Il serait pourtant réducteur de cantonner cet acronyme et cette méthodologie à une actualité sanitaire, ci incertaine soit-elle. Le PCA est avant tout un outil d’ anticipation. Il permet de fixer les modalités de fonctionnement de l’entreprise en cas de crise majeure. En 2003, de nombreux grands groupes ont été sensibilisés, à l’initiative du HRIE, aux risques liés à la crue centennale de la Seine : de nombreux sièges sociaux étaient en effet situés en zone inondable. Outre la rédaction de PCA, cette sensibilisation a également entraîné la mise en place de serveurs informatiques de secours délocalisés.
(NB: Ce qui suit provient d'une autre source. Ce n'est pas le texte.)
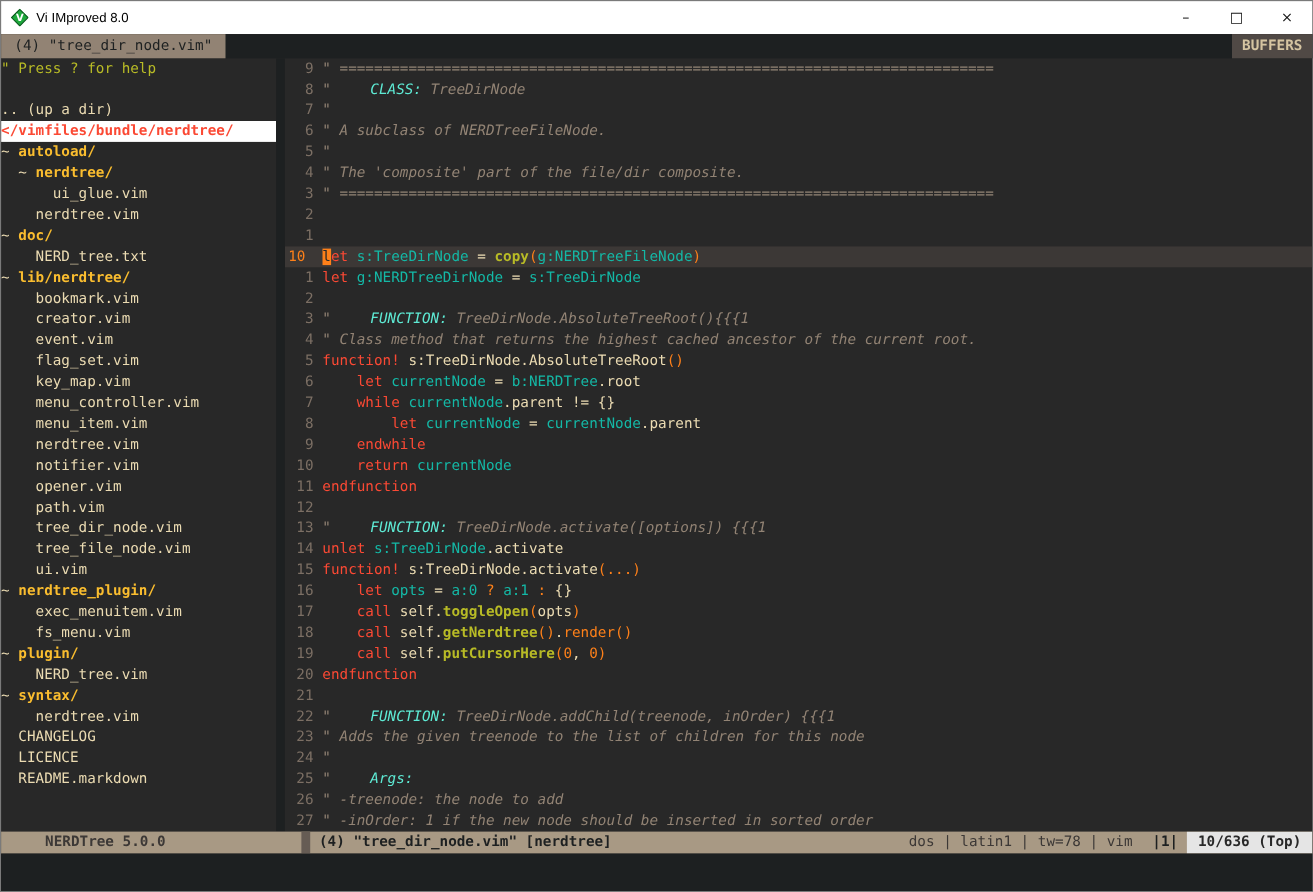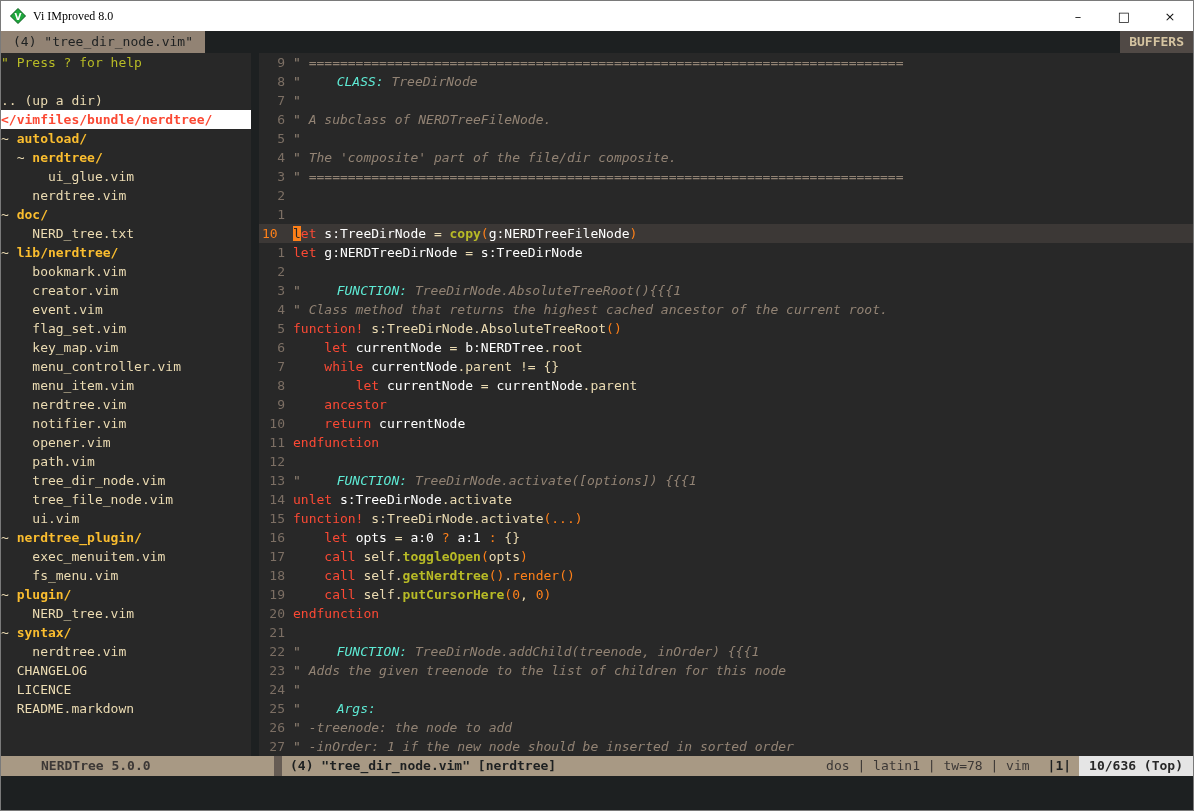"Vi IMproved 8.0" .title-text { font-family: Liberation Serif, serif -> Liberation Sans, sans-serif }
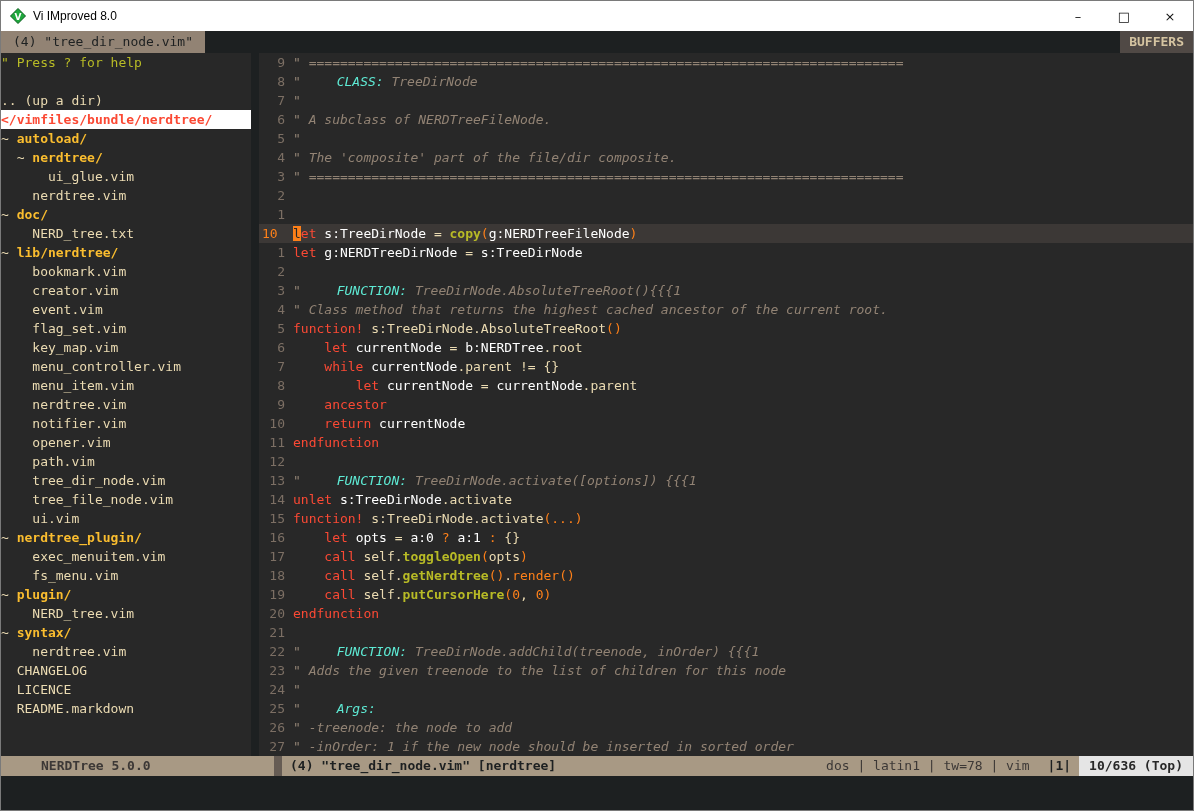"s:TreeDirNode" .c-blue { color: #ffffff -> #14b8a6 }
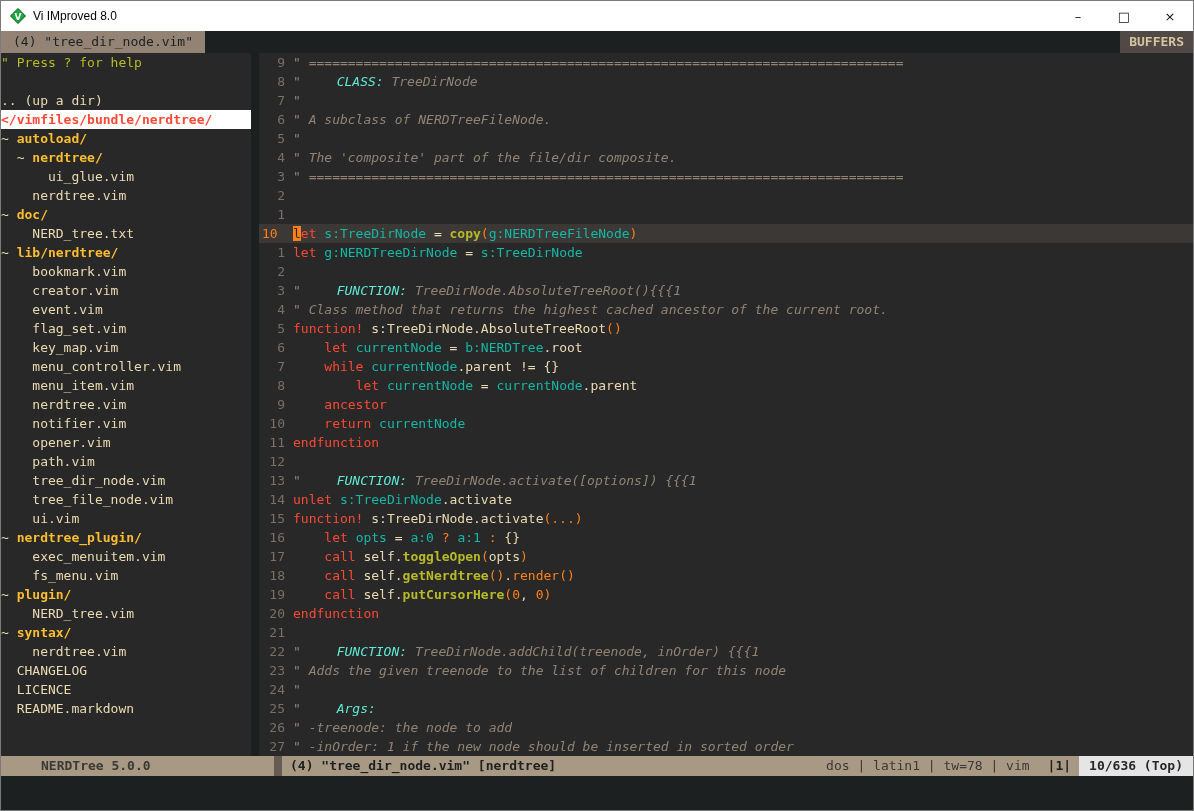"ancestor" span.c-red { text: ancestor -> endwhile }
Cette logique de fonctionnement en mode dégradé se retrouve dans la préparation de missions et projets à l’international, en zone sensible en particulier. La mise en place d’une politique générale de sûreté doit prendre en compte les risques spécifiques (catastrophes naturelles, terrorisme, instabilité politique, etc) de la zone et la particularité de travail à l’international. Les plans généraux et les plans spécifiques de sureté, apportent eux un cadre opérationnel à cette stratégie. Les objectifs et les moyens y sont détaillés, les préconisations et les obligations y sont référencées.
Parmi ces plans figurent entre-autres les plans de gestion de crises, les plans d’évacuations et les procédures assimilables à un plan de continuité d’activité. Ils permettent de travailler en contexte de réduction d’effectif si l’actualité politique et sécuritaire d’un pays impose la mise en place de rapatriement ou de mise en sureté. Ils anticipent également sur la pérennisation de l’activité économique en cas de troubles intenses ou de défection du pouvoir décisionnaire.
Les préconisations des plans spécifiques de sûreté correspondent en effet aux recommandations que l’on pourrait retrouver dans un plan de continuité d’activité et aux objectifs détaillés dans un plan de reprise d’activité. Ils bénéficient cependant de moyens conséquents et généralement beaucoup plus important que ceux d’un PCA. L’approche culturelle/interculturelle, la connaissance du terrain, les spécificités de la législation et le facteur éloignement (pouvant accentuer les incompréhensions, les problèmes de communication) sont des problématiques qui demandent un travail particulier et une spécialisation de fait.